Referring to "investors" as a "herd" seems to be quite appropriate given their herd-like behavior. Discharge a gun (i.e. read a report) near them and they will be "spooked" or even start a stampede.
And who are these "investors"? No one has ever introduced themselves to me as "an investor". I have heard stockbroker, exporter/importer, banker, and other occupations but never "investor". And why do they act like complete morons?
The news always tells us that investors are "waiting" for this or that report before making a decision as to what to do. Am I really to believe that someone will buy or sell a stock in xyz, inc. based on a government report? Everyone knows the government lies, so why make decisions on rank lies?
And why do they even wait for the release of all these reports? They know the exact day the report will be released. Why not do a little research beforehand to find out what will likely be in the report? The info is out there available to everyone. Why wait?
I do not know who these investors are, but they do behave just like a herd of animals. They send out no scouts or lookouts. They just wait and react to whatever happens nearby.
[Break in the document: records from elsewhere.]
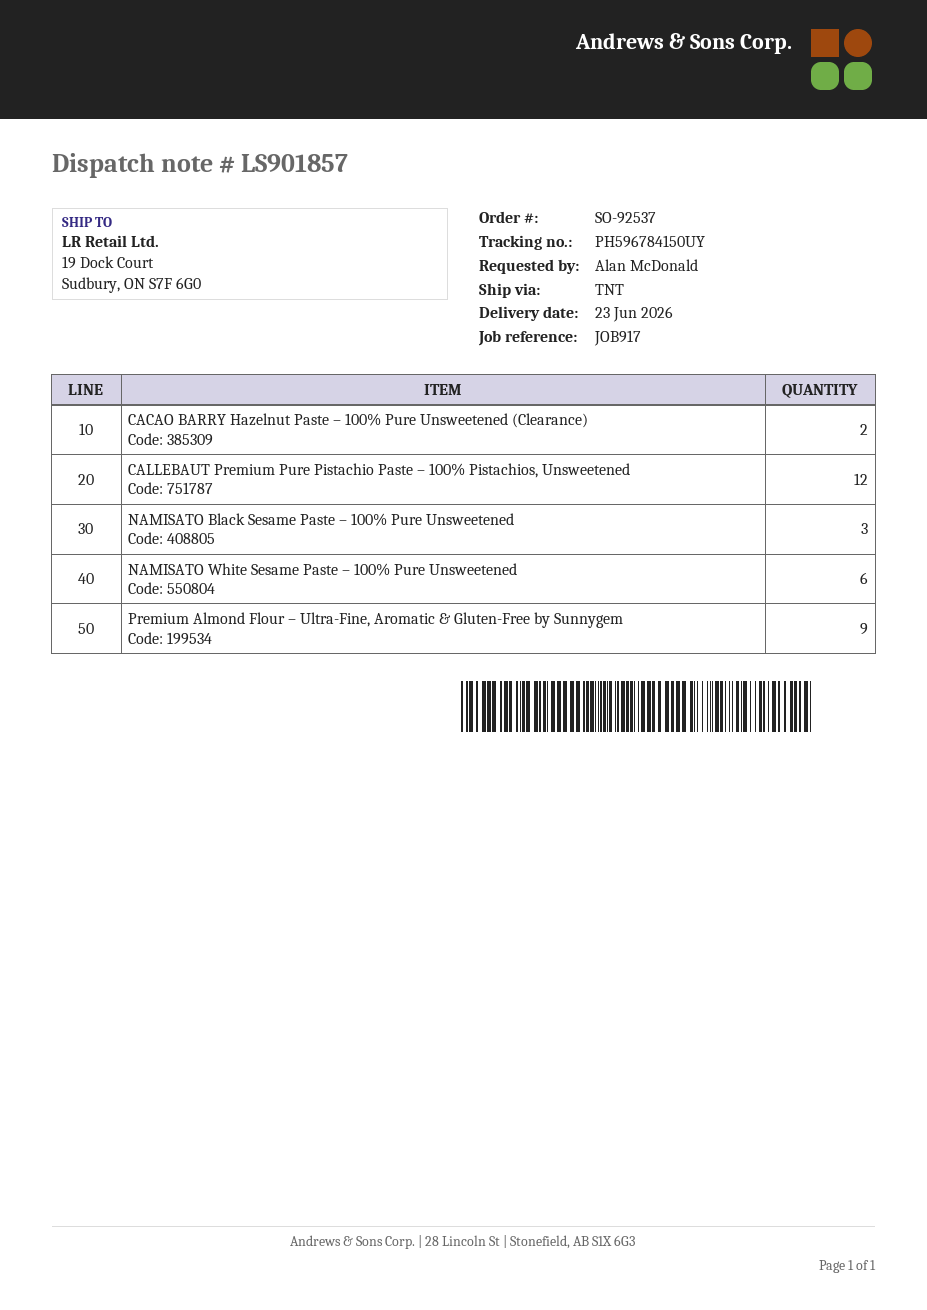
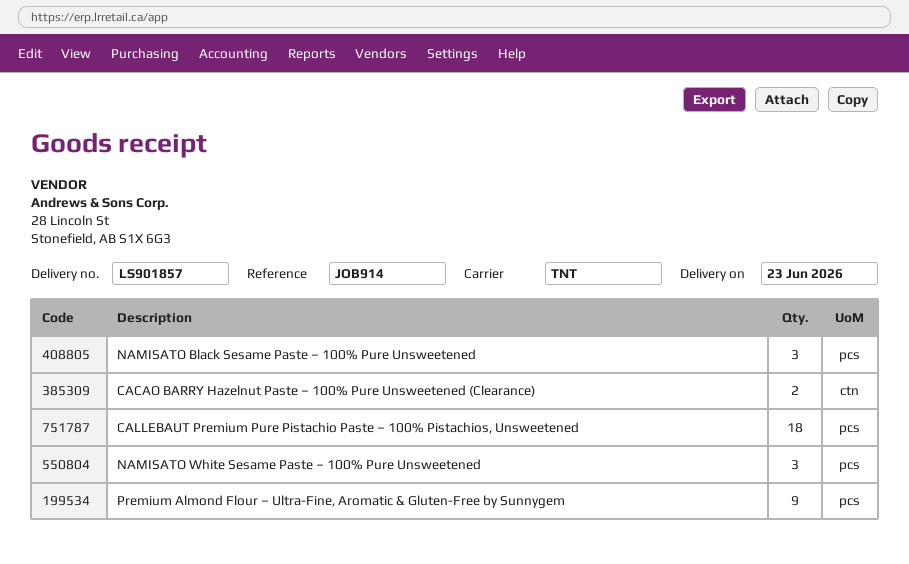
reference: JOB917 -> JOB914
CALLEBAUT Premium Pure Pistachio Paste – 100% Pistachios, Unsweetened: 12 -> 18
NAMISATO White Sesame Paste – 100% Pure Unsweetened: 6 -> 3

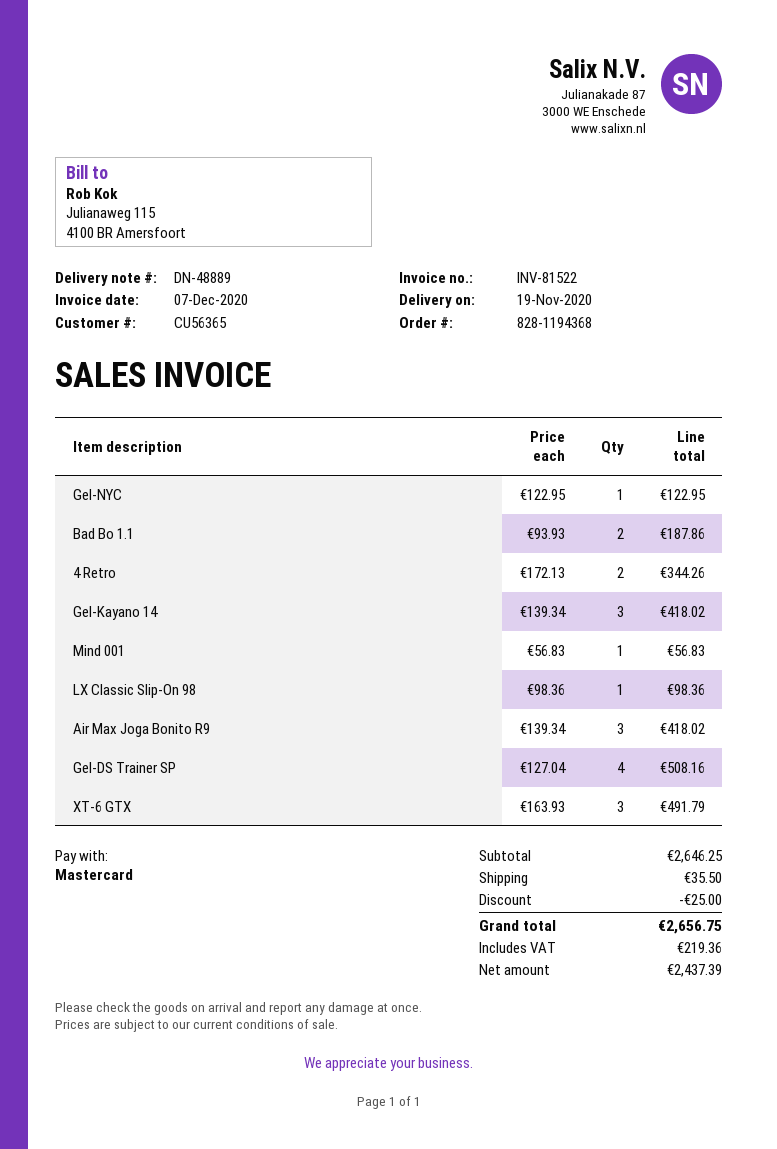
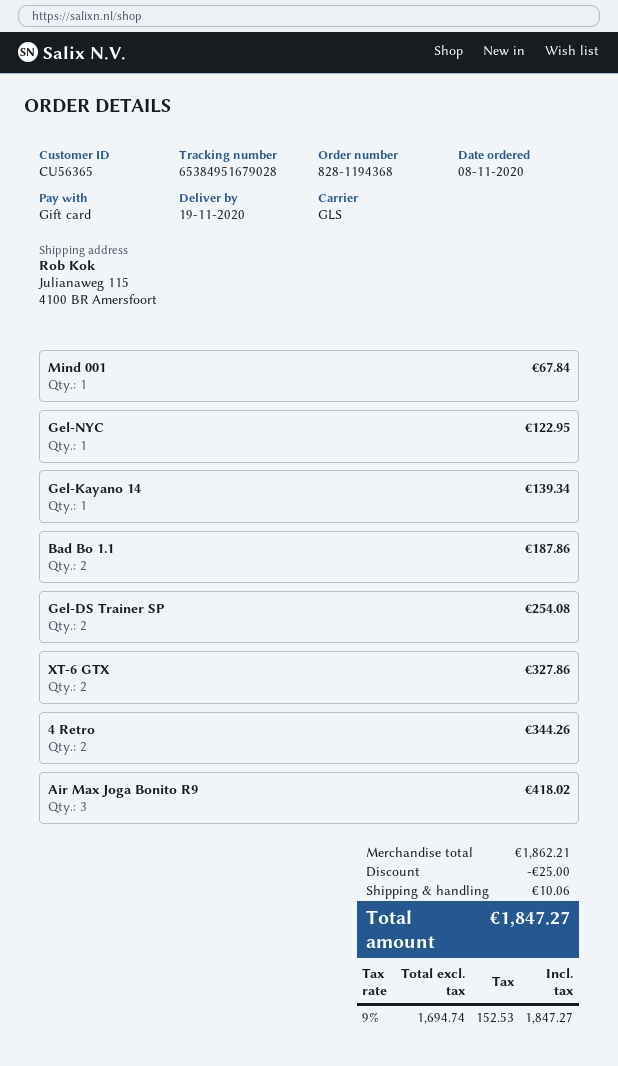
payment method: Mastercard -> gift card
Gel-Kayano 14: 3 for 418.02 -> 1 for 139.34
Mind 001: 1 for 56.83 -> 1 for 67.84
LX Classic Slip-On 98: 1 for 98.36 -> none
Gel-DS Trainer SP: 4 for 508.16 -> 2 for 254.08
XT-6 GTX: 3 for 491.79 -> 2 for 327.86
subtotal: 2646.25 -> 1862.21
shipping: 35.50 -> 10.06
net: 2437.39 -> 1694.74
tax: 219.36 -> 152.53
total: 2656.75 -> 1847.27

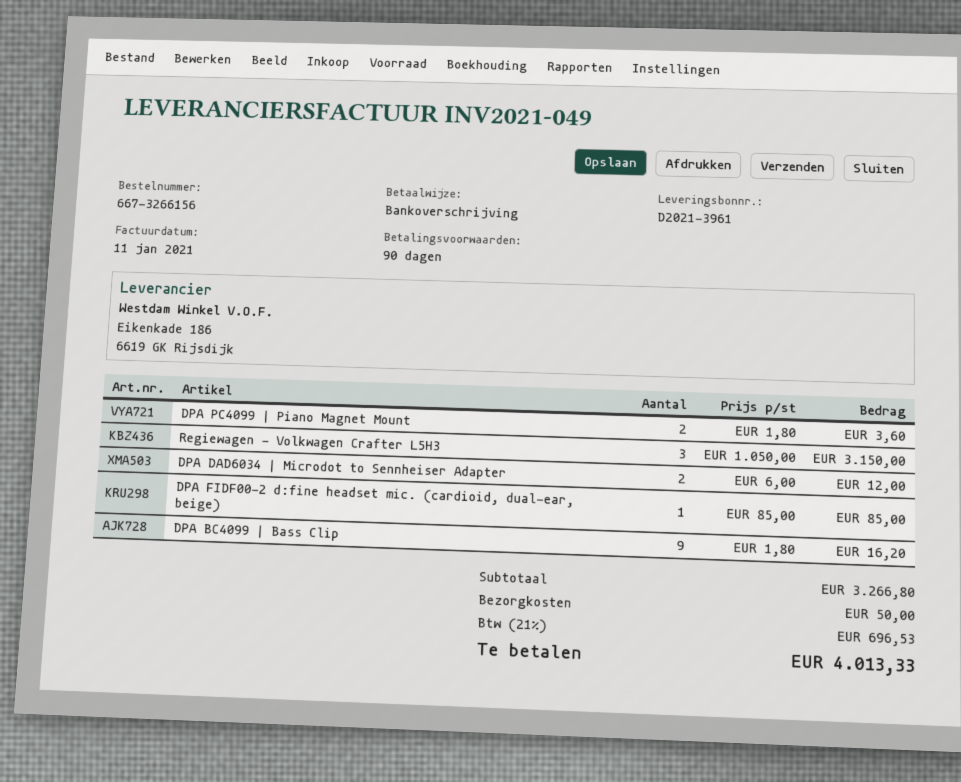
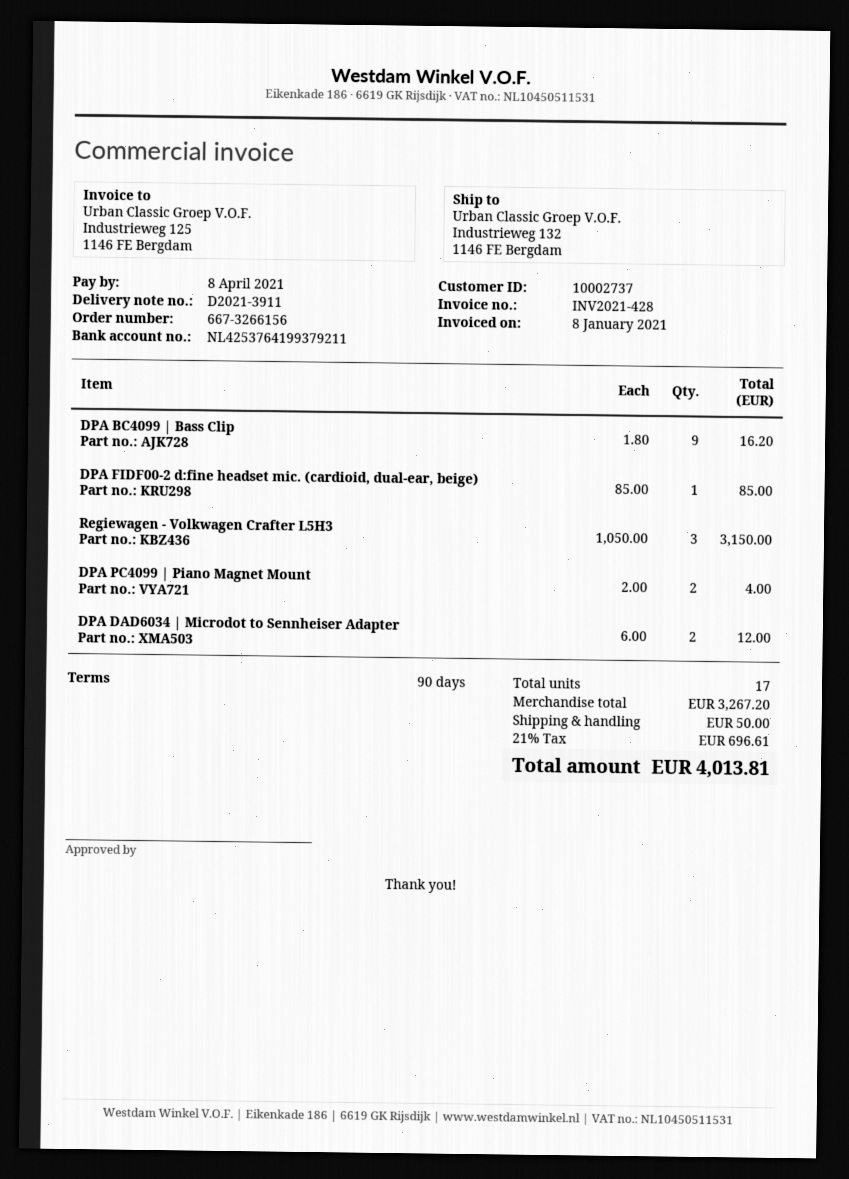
delivery note number: D2021-3961 -> D2021-3911
invoice number: INV2021-049 -> INV2021-428
invoice date: 2021-01-11 -> 2021-01-08
DPA PC4099 | Piano Magnet Mount: 2 x 1.80 = 3.60 -> 2 x 2.00 = 4.00
subtotal: 3266.80 -> 3267.20
tax: 21% = 696.53 -> 21% = 696.61
total: 4013.33 -> 4013.81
For animals this is ok, but it is awfully strange behavior for people who plan to "make money" off of stocks.
Posted by: DeVaul | July 29, 2007 at 03:28 PM
My understanding is that the so-called "stock market" is nothing other than a very rigged gambling casino. The insiders are privy to wholesale quantities of supposedly illegal insider information, and the media system constantly denies this, so as to draw in as many clueless suckers as possible to make up the difference. The media system is constantly depredicting what happened yesterday, so as to sound as if they know what they are talking about. They are, it seems, actually predicting that Monday will be a further disaster, so I would guess it probably will be. But there is no penalty when they just make things up. The stock market is unreal, and they are habitual liars, so what would you expect?
Posted by: blues | July 29, 2007 at 05:39 PM
Some 'investors' read my news service. When I used to hang out at the NYT, they read my daily morning reports there. I had a huge audience.
Today, I am smaller but have total control over my own news. Haley Barbour can't visit and order me shut down like he did in 200! Investors are people with money who buy stocks. They often are individuals who have savings.